Web page edit records:
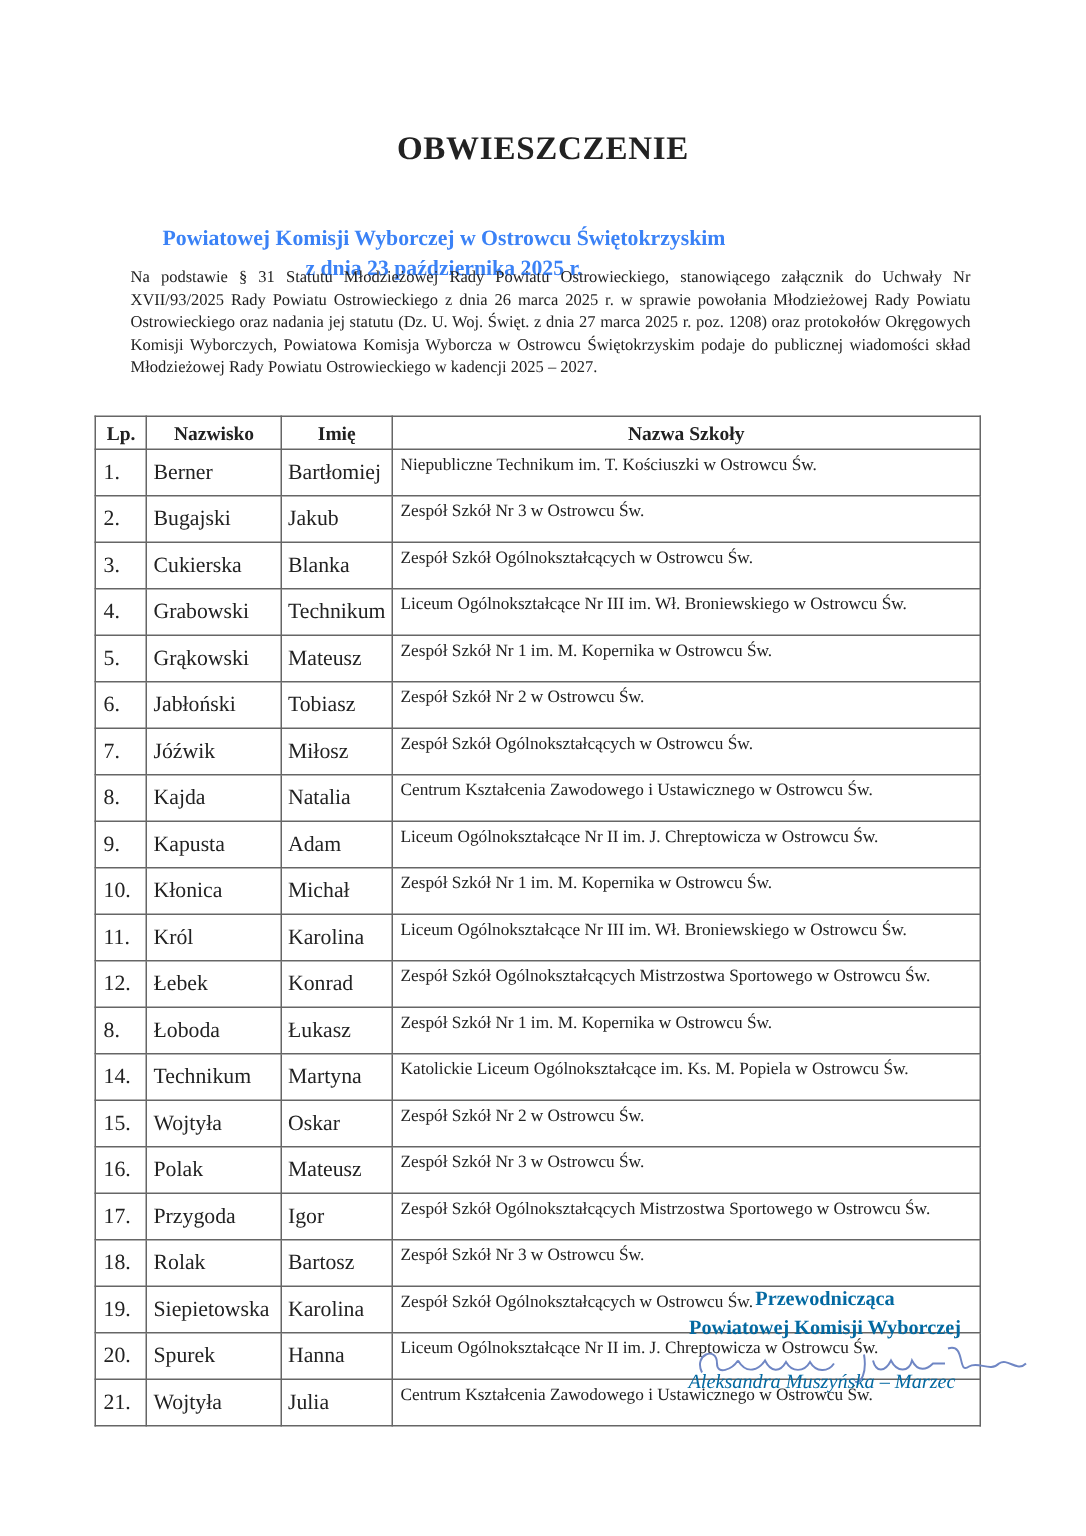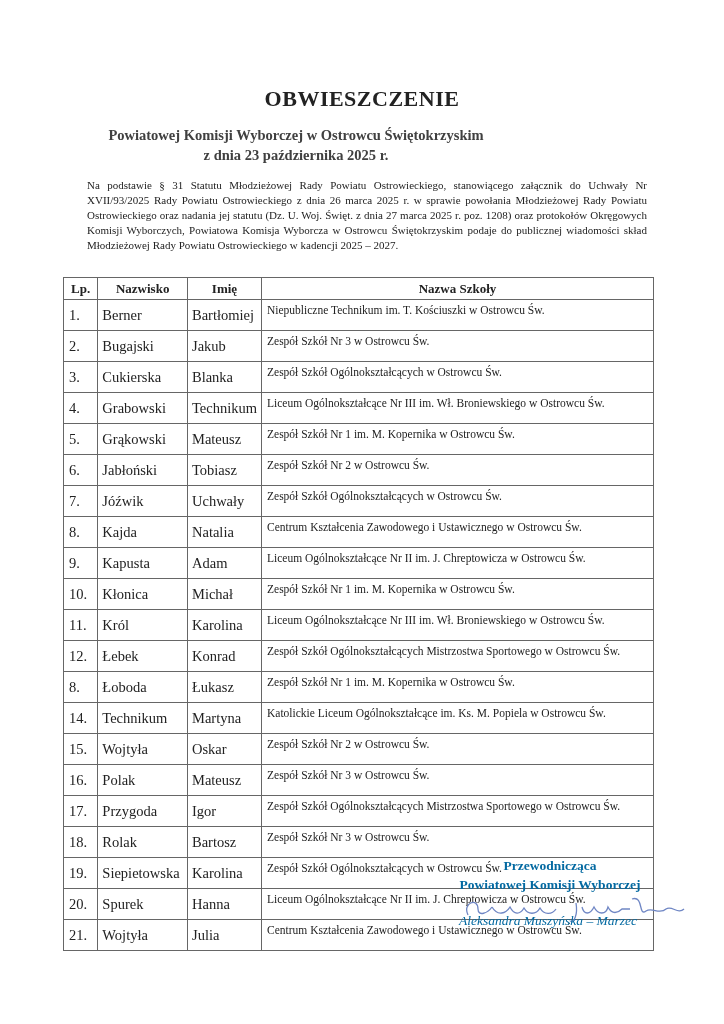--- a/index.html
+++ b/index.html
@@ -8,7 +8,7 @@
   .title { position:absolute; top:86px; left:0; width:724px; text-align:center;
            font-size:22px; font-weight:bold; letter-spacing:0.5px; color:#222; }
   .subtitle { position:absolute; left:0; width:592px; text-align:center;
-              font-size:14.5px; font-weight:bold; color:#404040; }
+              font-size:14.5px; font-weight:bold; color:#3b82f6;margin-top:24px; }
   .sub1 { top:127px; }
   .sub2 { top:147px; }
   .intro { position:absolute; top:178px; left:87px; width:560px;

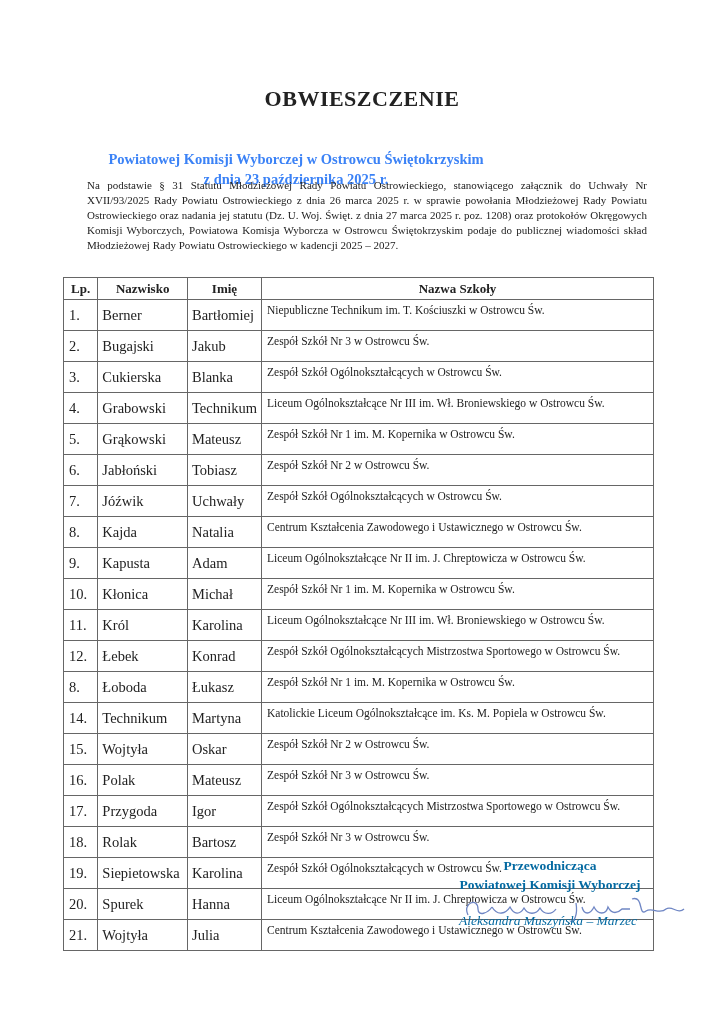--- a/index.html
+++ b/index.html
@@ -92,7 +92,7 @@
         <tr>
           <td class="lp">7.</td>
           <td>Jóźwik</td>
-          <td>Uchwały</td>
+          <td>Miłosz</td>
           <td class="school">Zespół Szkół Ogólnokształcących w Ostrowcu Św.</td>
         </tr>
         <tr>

• **What to work on**: Every line above in which the word "absolute" occurs is to be copied.

• **Written response**:
   .title { position:absolute; top:86px; left:0; width:724px; text-align:center;
   .subtitle { position:absolute; left:0; width:592px; text-align:center;
   .intro { position:absolute; top:178px; left:87px; width:560px;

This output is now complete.